#### [Exercise]
For every line in the material below that holds "Vintage", report the line.

#### [Dataset extract]
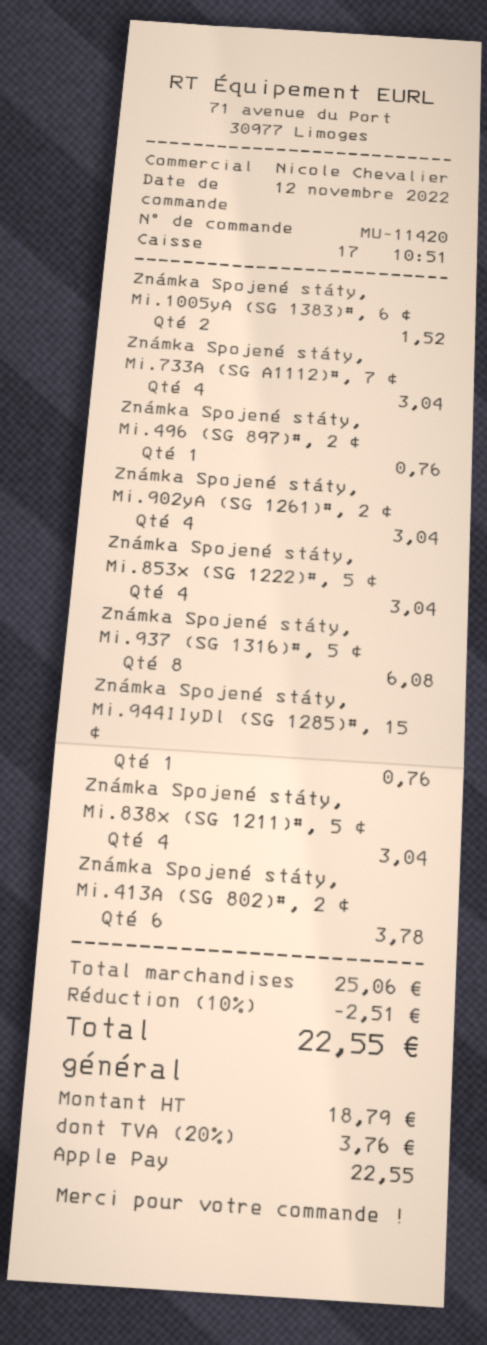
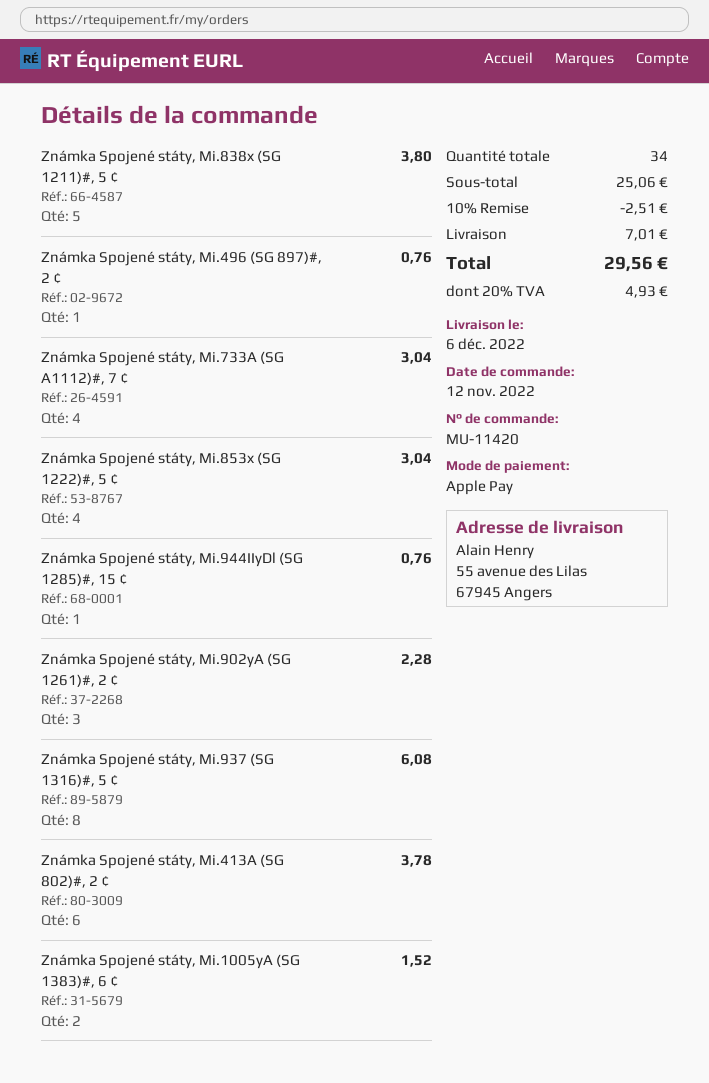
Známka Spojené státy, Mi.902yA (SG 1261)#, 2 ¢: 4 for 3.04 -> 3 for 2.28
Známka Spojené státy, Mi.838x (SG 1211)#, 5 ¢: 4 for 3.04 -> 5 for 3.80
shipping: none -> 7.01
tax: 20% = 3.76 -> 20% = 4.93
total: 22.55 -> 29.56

==

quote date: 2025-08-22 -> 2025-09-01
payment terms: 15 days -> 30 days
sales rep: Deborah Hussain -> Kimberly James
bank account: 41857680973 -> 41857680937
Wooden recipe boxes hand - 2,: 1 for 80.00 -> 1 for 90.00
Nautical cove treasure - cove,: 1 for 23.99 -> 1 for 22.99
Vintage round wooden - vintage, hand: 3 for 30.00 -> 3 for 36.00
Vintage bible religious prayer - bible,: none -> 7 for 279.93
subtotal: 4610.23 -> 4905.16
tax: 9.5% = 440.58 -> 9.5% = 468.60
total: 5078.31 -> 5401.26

---

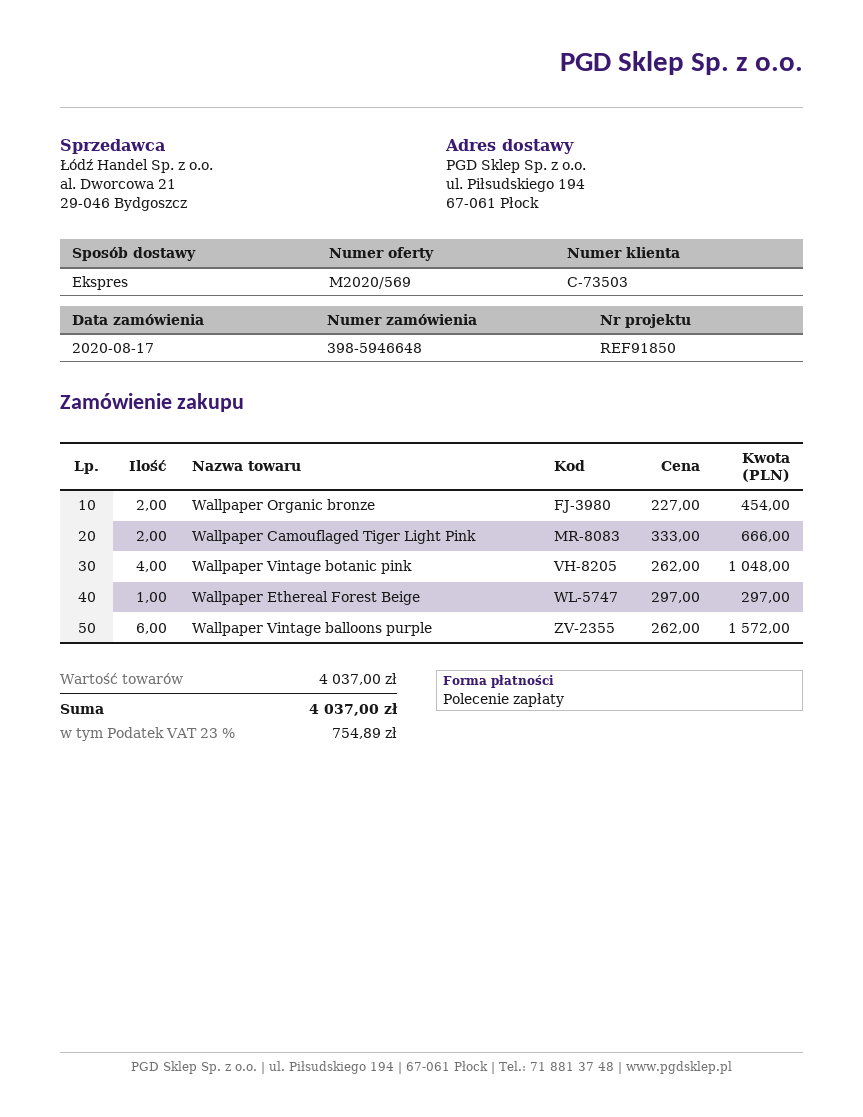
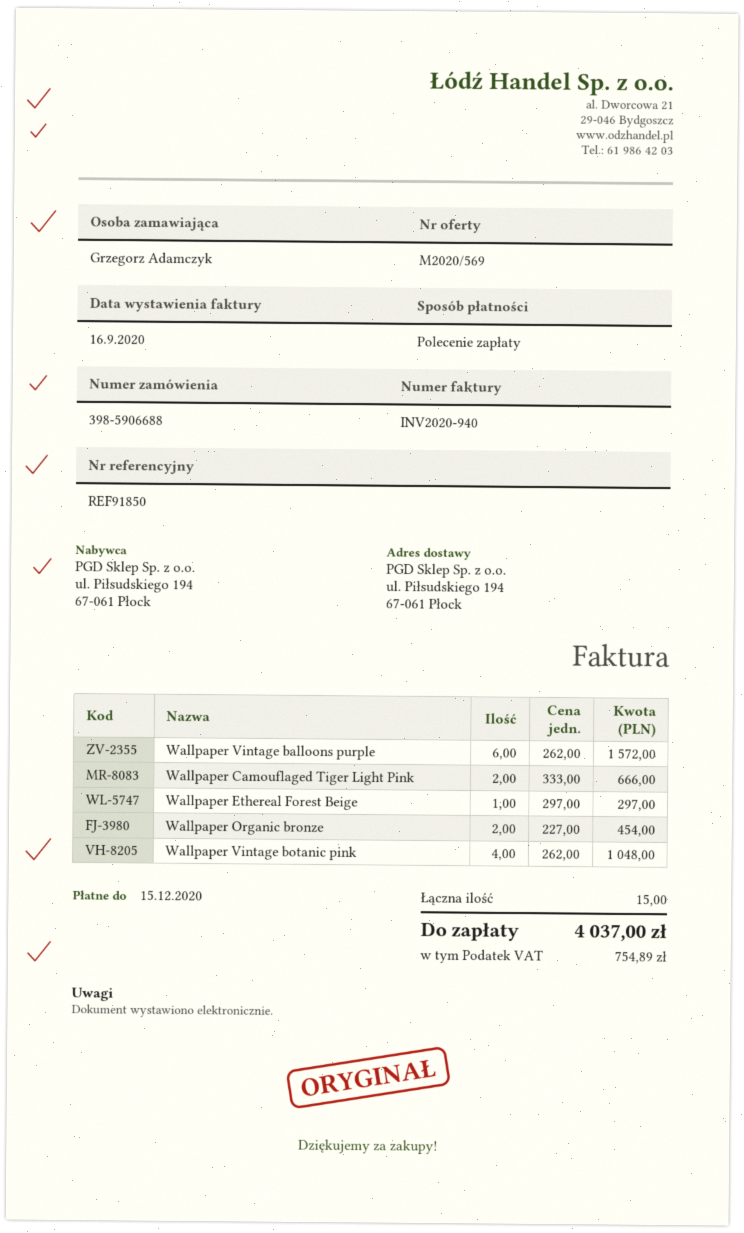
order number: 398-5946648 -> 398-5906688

#### [Solution below]
Vintage round wooden - vintage, hand: 3 for 30.00 -> 3 for 36.00
Vintage bible religious prayer - bible,: none -> 7 for 279.93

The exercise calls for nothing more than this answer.